[Stored data entries]

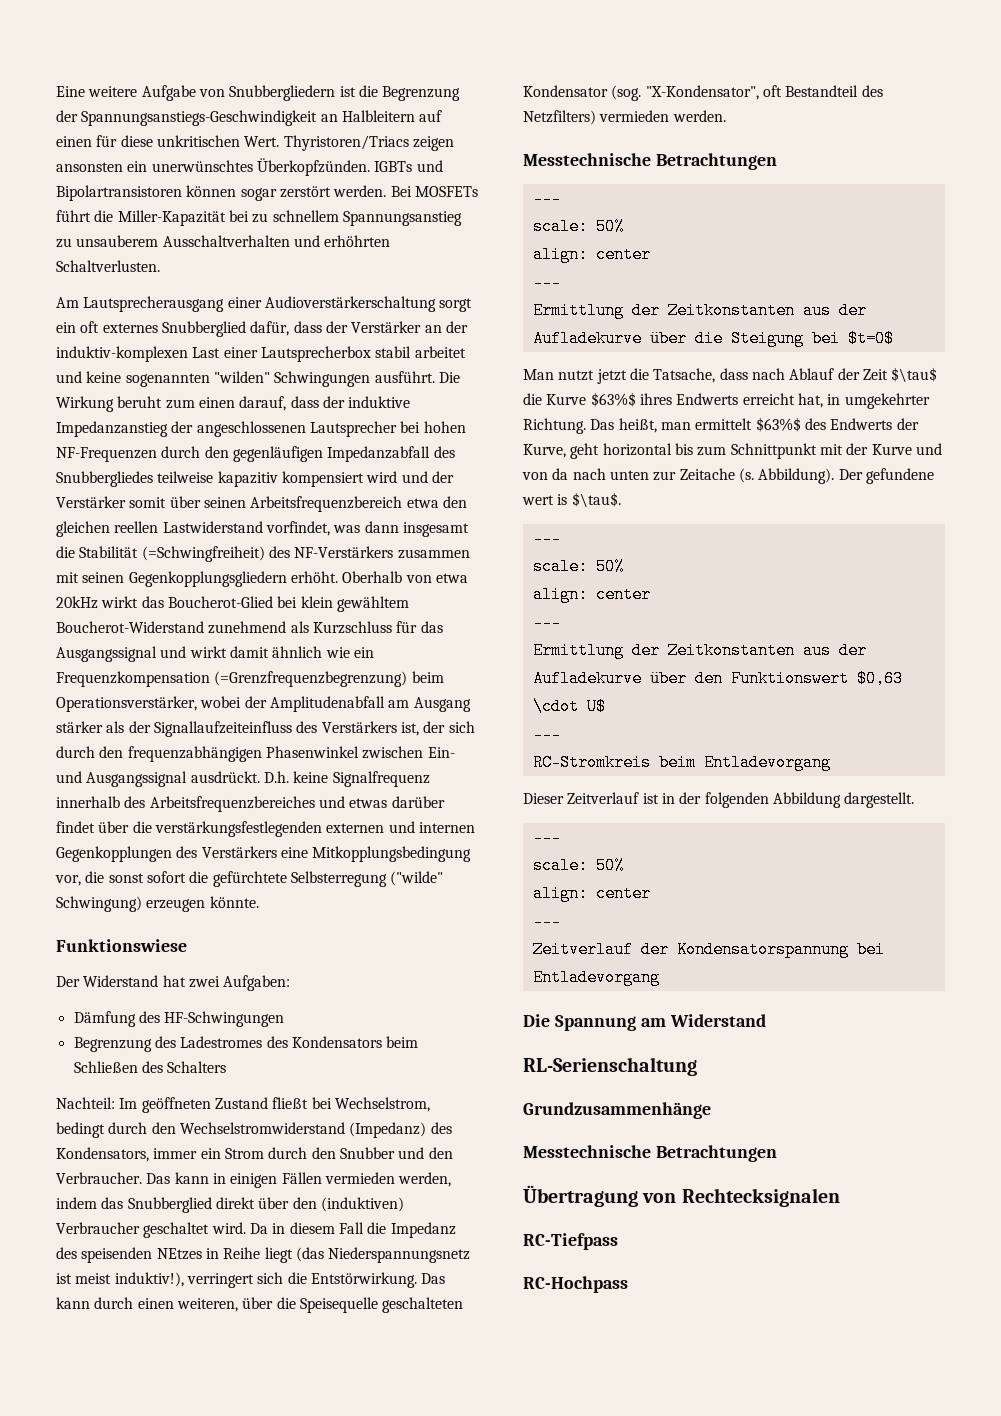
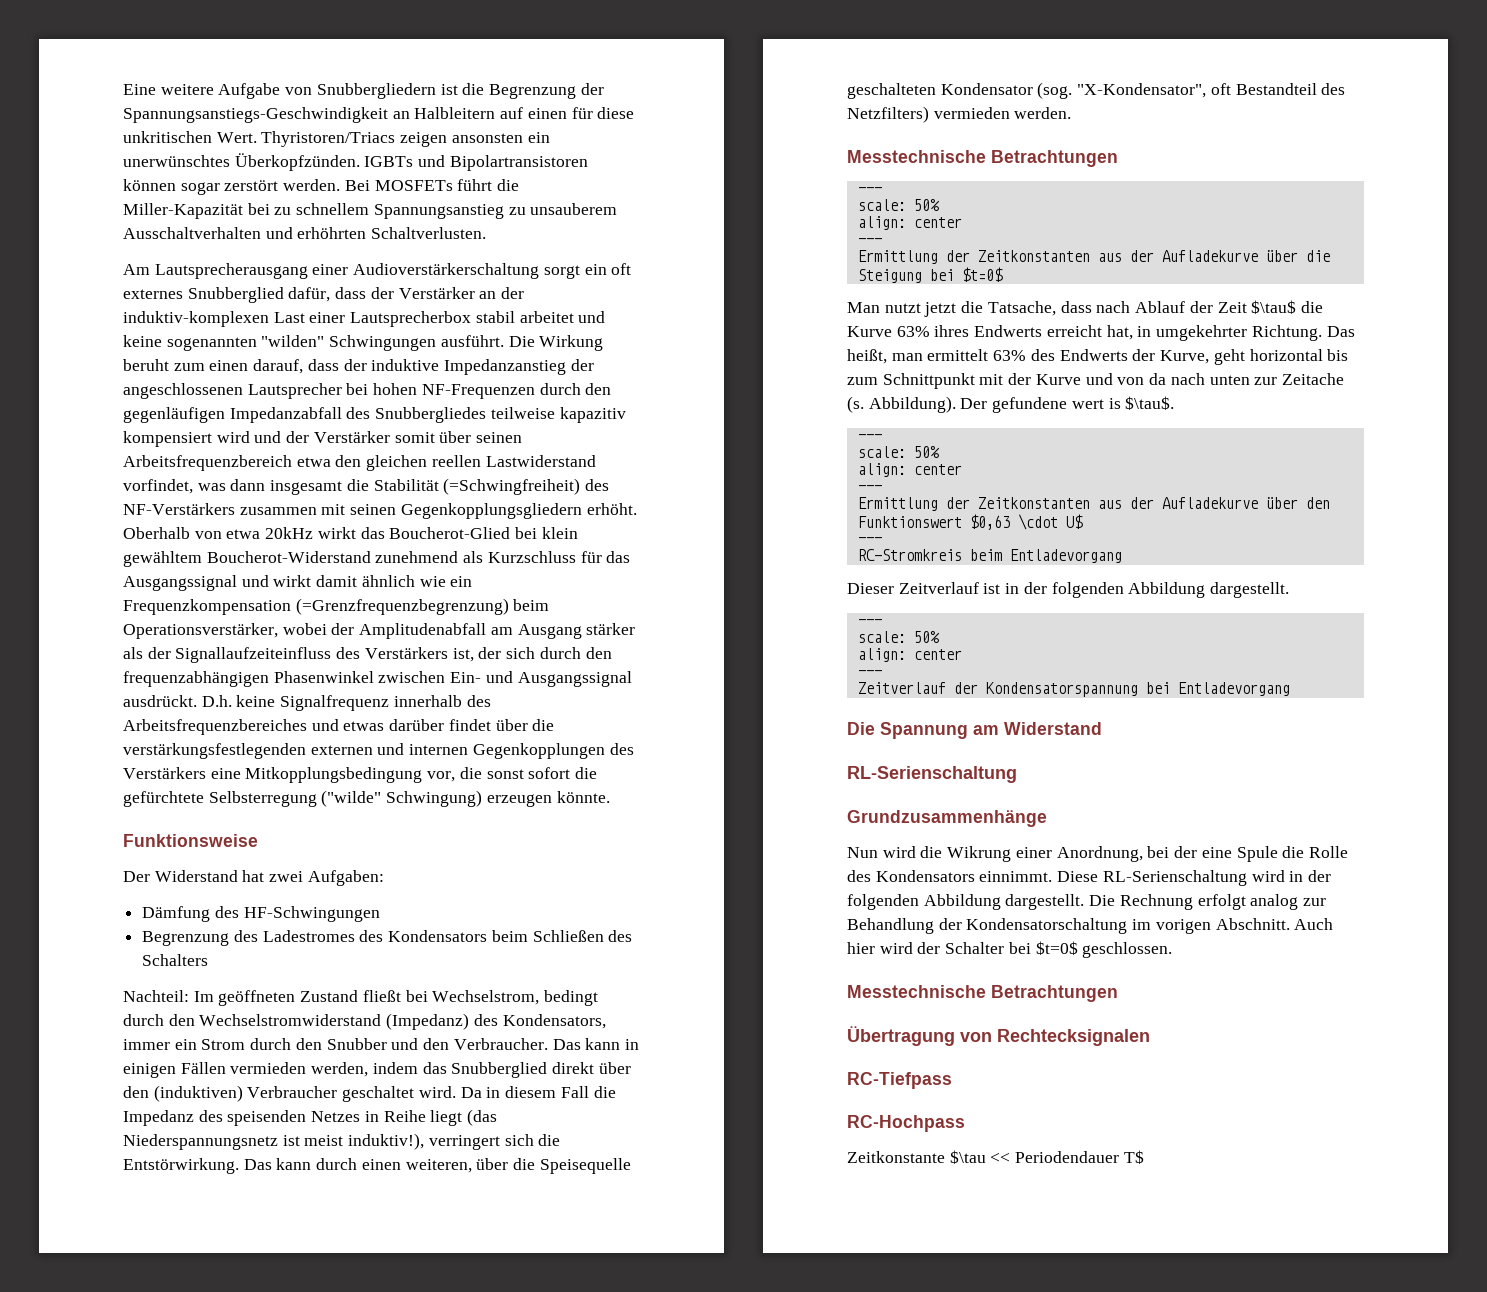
[56,939,187,952] Funktionswiese -> [123,834,258,847] Funktionsweise
[156,1248,202,1260] NEtzes -> [311,1111,361,1122] Netzes
[590,392,636,407] $63%$ -> [896,326,930,337] 63%
[755,417,801,432] $63%$ -> [993,350,1027,361] 63%
(711, 1110) none -> [847,846,1348,862] [847,870,1332,886] [847,894,1327,910] [847,918,1334,934] [847,941,1173,958] // Nun wird die Wikrung einer Anordnung, bei der eine Spule die Rolle des Kondensators einnimmt. Diese RL-Serienschaltung wird in der folgenden Abbildung dargestellt. Die Rechnung erfolgt analog zur Behandlung der Kondensatorschaltung im vorigen Abschnitt. Auch hier wird der Schalter bei $t=0$ geschlossen.
(628, 1284) none -> [847,1150,1144,1164] // Zeitkonstante $\tau << Periodendauer T$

## [Goal of the exercise]
Set every record down again verbatim, without pictures.

## [Worked solution]
[56,939,187,952] Funktionswiese -> [123,834,258,847] Funktionsweise
[156,1248,202,1260] NEtzes -> [311,1111,361,1122] Netzes
[590,392,636,407] $63%$ -> [896,326,930,337] 63%
[755,417,801,432] $63%$ -> [993,350,1027,361] 63%
(711, 1110) none -> [847,846,1348,862] [847,870,1332,886] [847,894,1327,910] [847,918,1334,934] [847,941,1173,958] // Nun wird die Wikrung einer Anordnung, bei der eine Spule die Rolle des Kondensators einnimmt. Diese RL-Serienschaltung wird in der folgenden Abbildung dargestellt. Die Rechnung erfolgt analog zur Behandlung der Kondensatorschaltung im vorigen Abschnitt. Auch hier wird der Schalter bei $t=0$ geschlossen.
(628, 1284) none -> [847,1150,1144,1164] // Zeitkonstante $\tau << Periodendauer T$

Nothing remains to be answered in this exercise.